[Structured diff data]
■ ■ ■
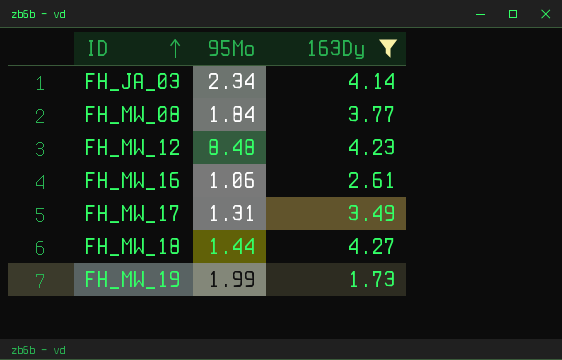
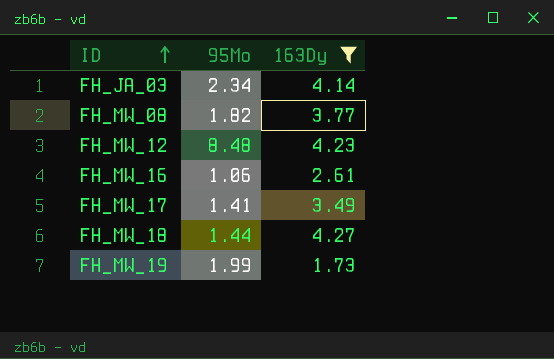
FH_MW_08 | 95Mo: 1.84 -> 1.82
FH_MW_17 | 95Mo: 1.31 -> 1.41

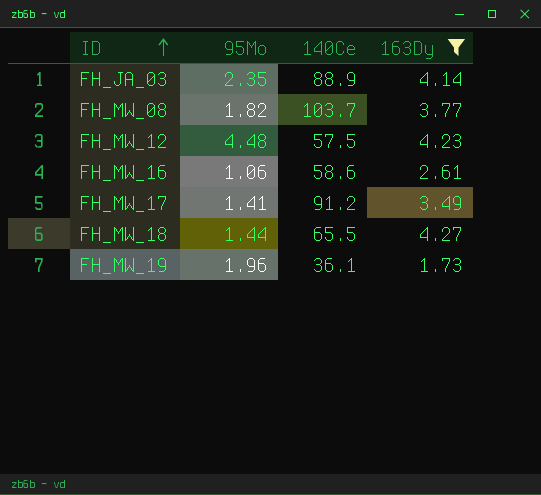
column 140Ce | position: none -> 3
FH_JA_03 | 95Mo: 2.34 -> 2.35
FH_MW_12 | 95Mo: 8.48 -> 4.48
FH_MW_19 | 95Mo: 1.99 -> 1.96

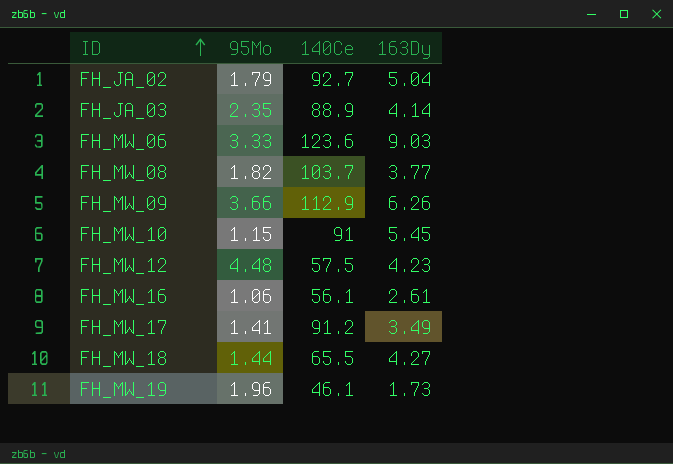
filter: 163Dy <= 4.27 -> none
FH_MW_16 | 140Ce: 58.6 -> 56.1
FH_MW_19 | 140Ce: 36.1 -> 46.1

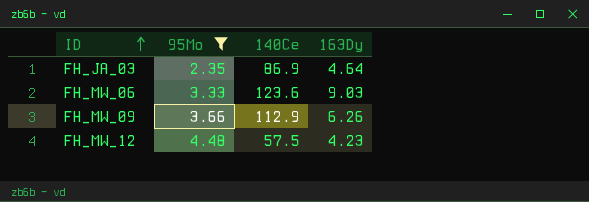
filter: none -> 95Mo >= 2.35
FH_JA_03 | 140Ce: 88.9 -> 86.9
FH_JA_03 | 163Dy: 4.14 -> 4.64

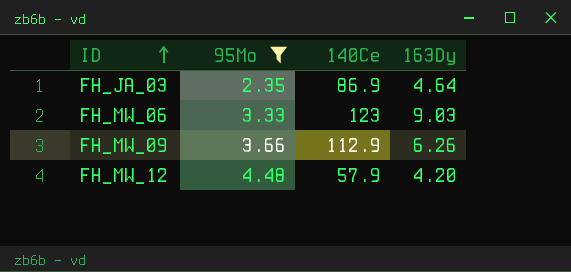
FH_MW_06 | 140Ce: 123.6 -> 123
FH_MW_12 | 140Ce: 57.5 -> 57.9
FH_MW_12 | 163Dy: 4.23 -> 4.20

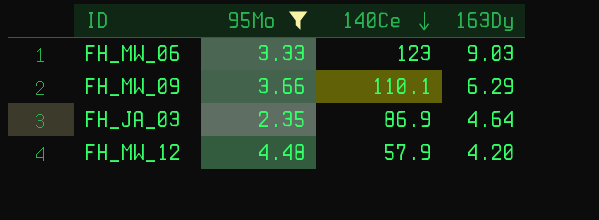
row order: ID ascending -> 140Ce descending
FH_MW_09 | 140Ce: 112.9 -> 110.1
FH_MW_09 | 163Dy: 6.26 -> 6.29

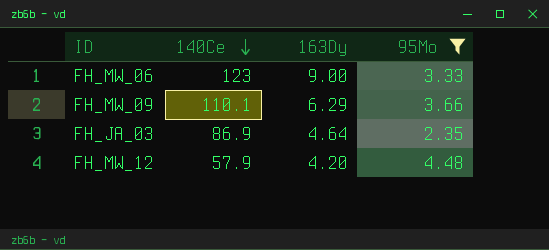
column 95Mo | position: 2 -> 4
FH_MW_06 | 163Dy: 9.03 -> 9.00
■ ■ ■
TASK STATEMENT =
The entries above should be reproduced exactly, without their pictures.

ANSWER FOR THIS EXERCISE =
FH_MW_08 | 95Mo: 1.84 -> 1.82
FH_MW_17 | 95Mo: 1.31 -> 1.41

column 140Ce | position: none -> 3
FH_JA_03 | 95Mo: 2.34 -> 2.35
FH_MW_12 | 95Mo: 8.48 -> 4.48
FH_MW_19 | 95Mo: 1.99 -> 1.96

filter: 163Dy <= 4.27 -> none
FH_MW_16 | 140Ce: 58.6 -> 56.1
FH_MW_19 | 140Ce: 36.1 -> 46.1

filter: none -> 95Mo >= 2.35
FH_JA_03 | 140Ce: 88.9 -> 86.9
FH_JA_03 | 163Dy: 4.14 -> 4.64

FH_MW_06 | 140Ce: 123.6 -> 123
FH_MW_12 | 140Ce: 57.5 -> 57.9
FH_MW_12 | 163Dy: 4.23 -> 4.20

row order: ID ascending -> 140Ce descending
FH_MW_09 | 140Ce: 112.9 -> 110.1
FH_MW_09 | 163Dy: 6.26 -> 6.29

column 95Mo | position: 2 -> 4
FH_MW_06 | 163Dy: 9.03 -> 9.00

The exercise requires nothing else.